This exercise calls for retyping every line below exactly, with the images omitted.
#### MATERIAL PROVIDED
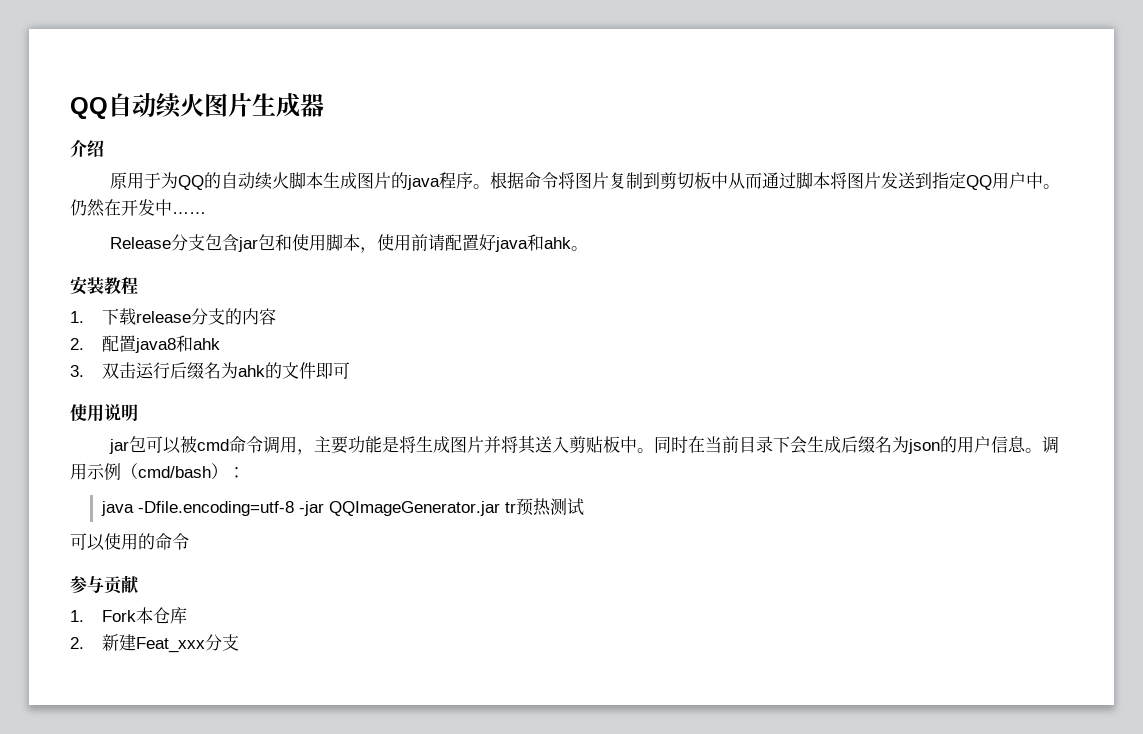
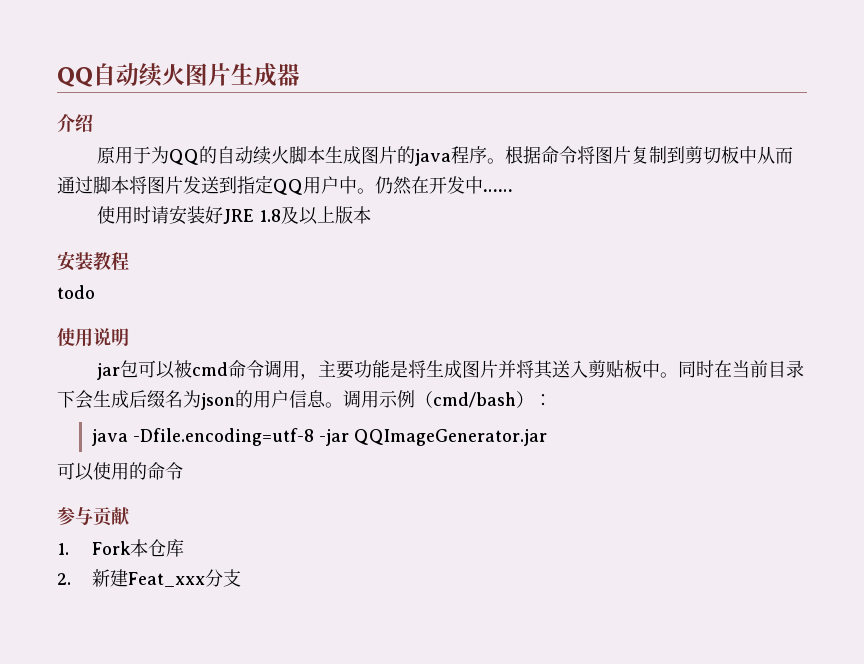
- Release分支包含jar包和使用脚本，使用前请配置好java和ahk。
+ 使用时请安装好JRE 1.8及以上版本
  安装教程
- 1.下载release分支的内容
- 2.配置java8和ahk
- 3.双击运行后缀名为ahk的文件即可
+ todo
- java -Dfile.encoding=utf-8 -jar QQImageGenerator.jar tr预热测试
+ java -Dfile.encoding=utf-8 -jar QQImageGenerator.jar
########
EXERCISE OUTPUT —
- Release分支包含jar包和使用脚本，使用前请配置好java和ahk。
+ 使用时请安装好JRE 1.8及以上版本
  安装教程
- 1.下载release分支的内容
- 2.配置java8和ahk
- 3.双击运行后缀名为ahk的文件即可
+ todo
- java -Dfile.encoding=utf-8 -jar QQImageGenerator.jar tr预热测试
+ java -Dfile.encoding=utf-8 -jar QQImageGenerator.jar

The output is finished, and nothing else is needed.